In 1943, she was called back to Moscow by Igor Kurchatov, who was brought by Soviet authorities to accelerate the Soviet program of nuclear weapons, and asked her to produce uranium carbide and uranium metal. In 1945, she headed works at a Plant No. 12 in Elektrostal to manufacture the uranium ingots but later pushed for greater autonomy which initially irked Khlopin. Eventually, the Soviet State Defense Committee did create the Institute of Special Materials (later NII-9, the A. Bochvar All-Russian Research Institute of Inorganic Materials or VNIINM), that overtook the research work from the German nuclear physicists working in the Soviet program of nuclear weapons. On the question of producing the uranium metal, Lavrentiy Beria, the program lead, seek advice from Yershova and other Russian scientists if Soviet Union is able to produce the fissile material without the German assistance.

In 1946, Yershova was made head of the first radiochemical laboratory at NII-9 in Sukhumi and oversaw the developing technology to process uranium and its nuclear product after irradiation - plutonium (and its products, for nuclear bomb material and research) - and bismuth and its nuclear product after irradiation - polonium (to be a nuclear bomb primer with a high density of neutrons). In 1947, the Russian F-1 reactor was able to produce the ingots of irradiated uranium which was extracted into the plutonium from the pilot factory, the Mayak. In December 1947, the Yershova was part of the small team that was able produced the first Soviet plutonium– a mass of 73 mg.

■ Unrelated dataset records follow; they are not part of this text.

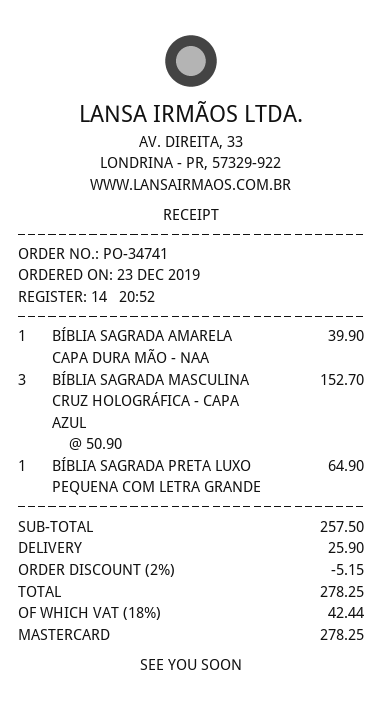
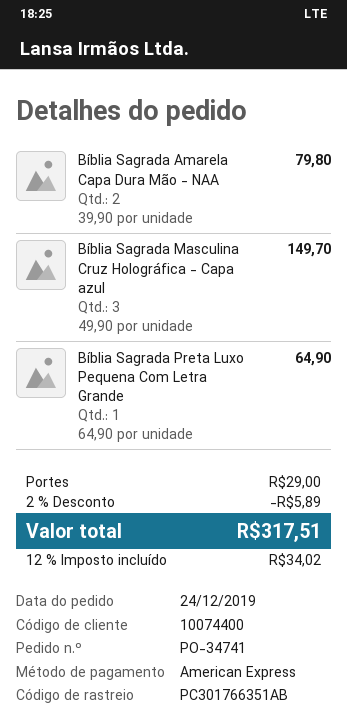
order date: 2019-12-23 -> 2019-12-24
payment method: Mastercard -> American Express
BÍBLIA SAGRADA AMARELA CAPA DURA MÃO - NAA: 1 x 39.90 = 39.90 -> 2 x 39.90 = 79.80
BÍBLIA SAGRADA MASCULINA CRUZ HOLOGRÁFICA - CAPA AZUL: 3 x 50.90 = 152.70 -> 3 x 49.90 = 149.70
discount: 2% = 5.15 -> 2% = 5.89
shipping: 25.90 -> 29.00
tax: 18% = 42.44 -> 12% = 34.02
total: 278.25 -> 317.51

In 1948, Yershova switched to polonium research when the technique was developed by Yershova and D.M. Ziva (dissolving irradiated bismuth ingots in nitric acid followed by deposition on copper or bismuth powder followed by sublimation in a vacuum) to produce large quantities of polonium-beryllium neutron sources in another new factory. The first Soviet nuclear discharge, the RDS-1, was tested in August 1949, using these products. For her contribution, she was awarded the first of her national prizes, the Stalin Prize, the same year. After 1949, she was instructed to produce tritium from the irradiation of lithium to use in the development of the Soviet hydrogen bomb. In 1952, Yershova gained her Ph.D. from the institute.

In the 1960s, the main area of work for Yershova was tritium production for research on the tritium fuel cycle for reactors and "installations" (the latter such as KB-11 in the closed city of Sarov). Polonium was used less by nuclear weapons designers but continued to be used for small-scale atomic energy sources. With B.V. Petrov she developed a 'dry' process, vacuum distillation of polonium from irradiated melted bismuth, which was safer and more efficient. Yershova studied the reactions of polonium with many different elements. Her laboratories produced polonium products for electric current generators in communications satellites (Kosmos-84 and Kosmos-90 in 1965) and three thermal blocks (in 1968, 1970 and 1972) for the moon rovers Lunokhod-1 and Lunokhod-2. She was awarded the V.G. Khlopin USSR Academy of Sciences Prize in 1968 for her work on the chemistry of polonium.

She retired from NII-9 after a 40-year career. She died in 1995 and is buried at the Vagankovo Cemetery in Moscow.